**Task:** Each line that includes "size" must be copied from the records.
• • •
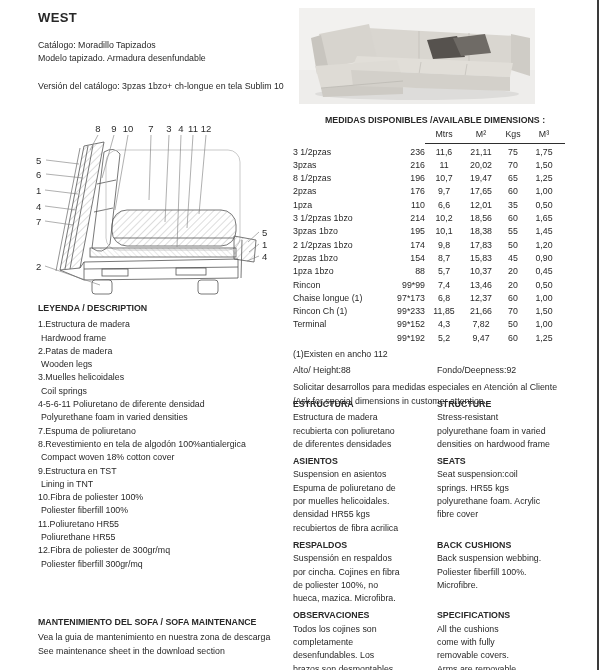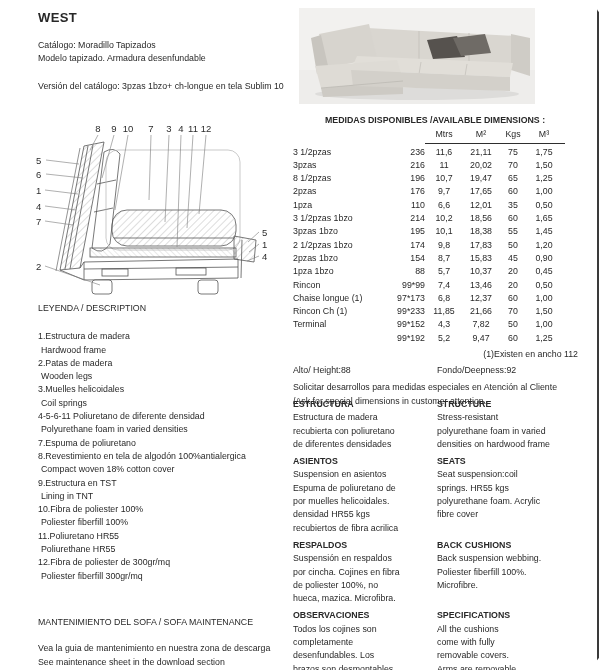--- a/index.html
+++ b/index.html
@@ -1,48 +1,48 @@
 <!DOCTYPE html>
 <html><head>
 <meta charset="utf-8">
 <style>
   html,body{margin:0;padding:0;background:#fff;}
   .page{position:relative;width:606px;height:670px;background:#ffffff;
         font-family:"Liberation Sans",sans-serif;color:#282828;overflow:hidden;
-        font-size:8.8px;line-height:13.3px;border-radius:32px;}
+        font-size:8.8px;line-height:13.3px;}
   
   .hdr{position:absolute;left:38px;top:10px;width:250px;}
   .hdr .title{font-size:13px;font-weight:bold;letter-spacing:.4px;line-height:16px;}
   .hdr .cat{margin-top:13px;}
   .hdr .ver{margin-top:14px;}
   
   .photo{position:absolute;left:299px;top:8px;}
   .draw{position:absolute;left:28px;top:120px;}
   
   .dims{position:absolute;left:293px;top:114px;width:285px;}
   .dims .dtitle{font-weight:bold;margin-bottom:1px;padding-left:32px;}
   .dgrid{display:grid;grid-template-columns:95px 37px 38px 36px 28px 34px;line-height:13.3px;}
   .c-r{text-align:right;}
   .c-c{text-align:center;}
   .head-rule{margin-left:132px;width:140px;border-top:1.2px solid #2e2e2e;height:0;margin-top:1px;margin-bottom:2px;}
-  .dnote{margin-top:3px;text-align:right;}
+  .dnote{margin-top:3px;}
   .hd-line{position:relative;margin-top:3px;height:13px;}
   .hd-line .depth{position:absolute;left:144px;top:0;}
   .req{margin-top:4px;}
   
   .legend{position:absolute;left:38px;top:302px;width:250px;}
-  .legend .ltitle{font-weight:normal;margin-bottom:15px;}
+  .legend .ltitle{font-weight:bold;margin-bottom:3px;}
   .leg-en{padding-left:3px;}
   
   .sections{position:absolute;left:293px;top:398px;width:302px;}
   .section{display:grid;grid-template-columns:144px 1fr;margin-bottom:4px;}
   .sec-title{font-weight:bold;}
   
   .maint{position:absolute;left:38px;top:616px;width:290px;}
-  .maint .mtitle{font-weight:normal;margin-bottom:13px;}
+  .maint .mtitle{font-weight:bold;margin-bottom:2px;}
   
   .edge{position:absolute;left:597px;top:0;width:2px;height:670px;background:#3a3a3a;}
   svg text{font-family:"Liberation Sans",sans-serif;}
 </style>
 </head>
 <body>
 
 <div class="page">
 
   <div class="edge"></div>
• • •
**Solution:**
-        font-size:8.8px;line-height:13.3px;border-radius:32px;}
+        font-size:8.8px;line-height:13.3px;}
   .hdr .title{font-size:13px;font-weight:bold;letter-spacing:.4px;line-height:16px;}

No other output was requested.